#### WHAT IS NEEDED:
Search the records for the string "none". Copy each line where it occurs.

#### SUPPLIED DATA:
_ _ _ _ _ _ _

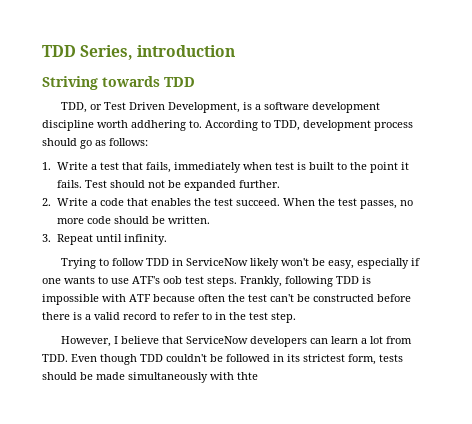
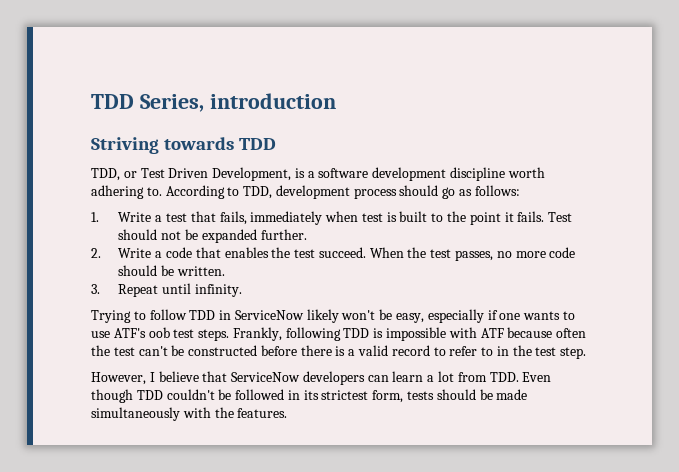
[131,120,186,131] addhering -> [91,185,144,199] adhering
[237,372,258,380] thte -> [214,407,288,418] the features.

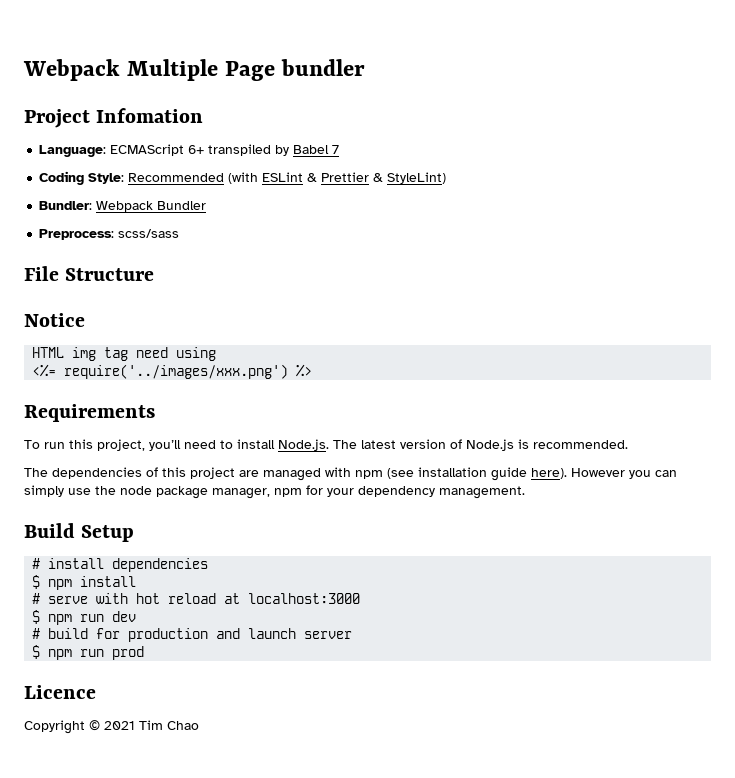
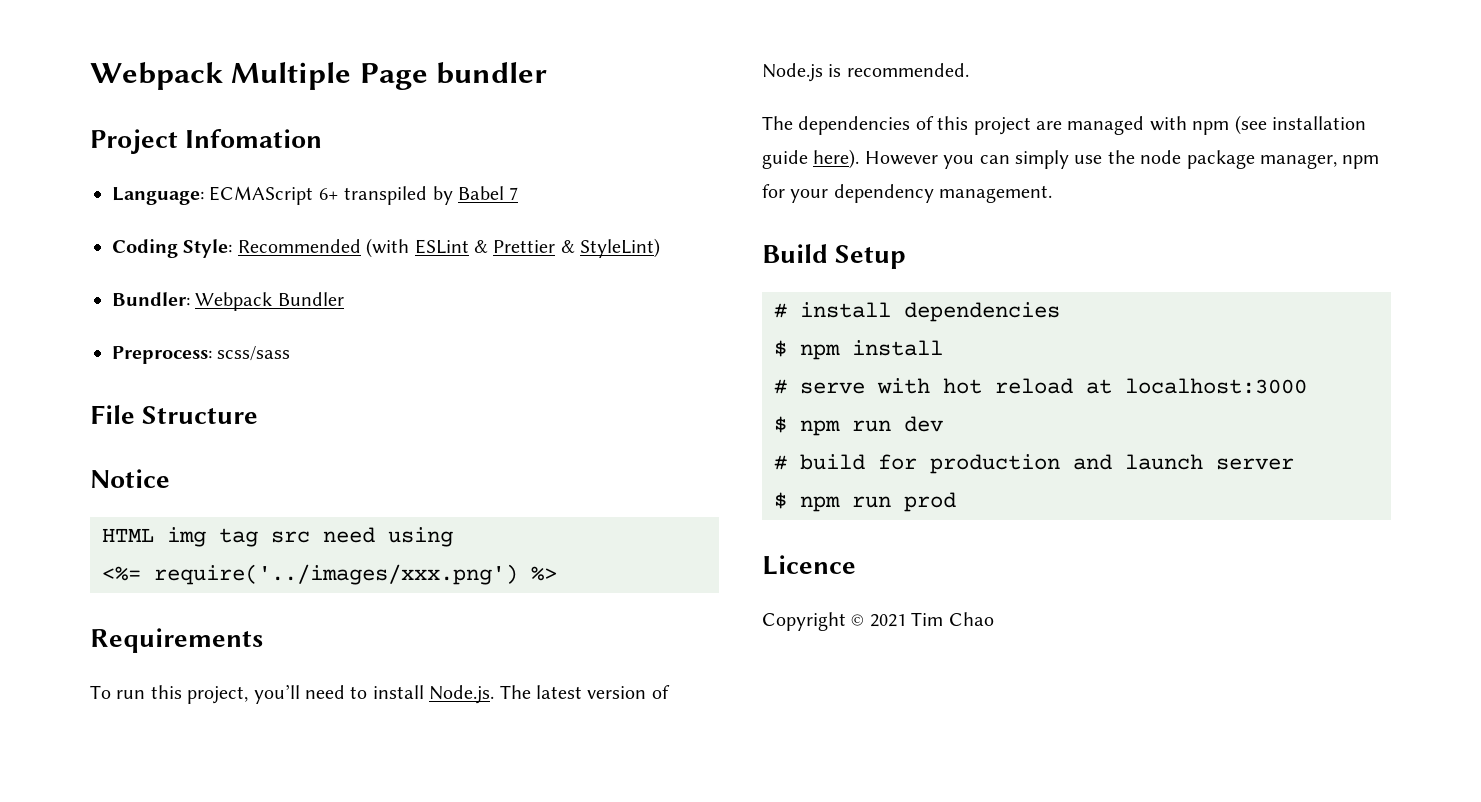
(129, 354) none -> [271,531,310,543] src

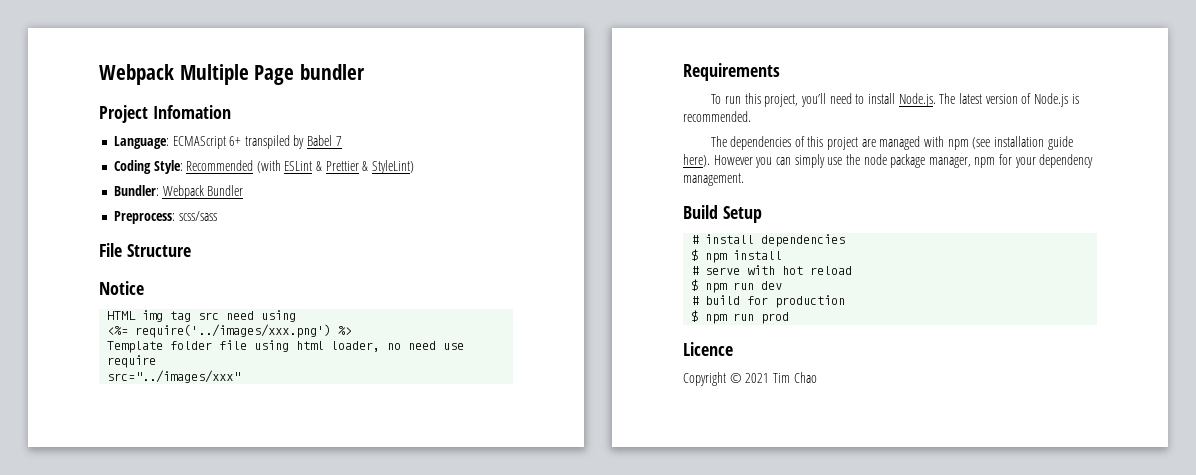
(557, 573) none -> [107,340,465,353] [107,355,157,368] [107,370,241,383] // Template folder file using html loader, no need use require // src="../images/xxx"
[1086,378,1307,394] at localhost:3000 -> (853, 270) none
[1073,454,1294,470] and launch server -> (846, 301) none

_ _ _ _ _ _ _

#### EXERCISE RESPONSE:
(129, 354) none -> [271,531,310,543] src
(557, 573) none -> [107,340,465,353] [107,355,157,368] [107,370,241,383] // Template folder file using html loader, no need use require // src="../images/xxx"
[1086,378,1307,394] at localhost:3000 -> (853, 270) none
[1073,454,1294,470] and launch server -> (846, 301) none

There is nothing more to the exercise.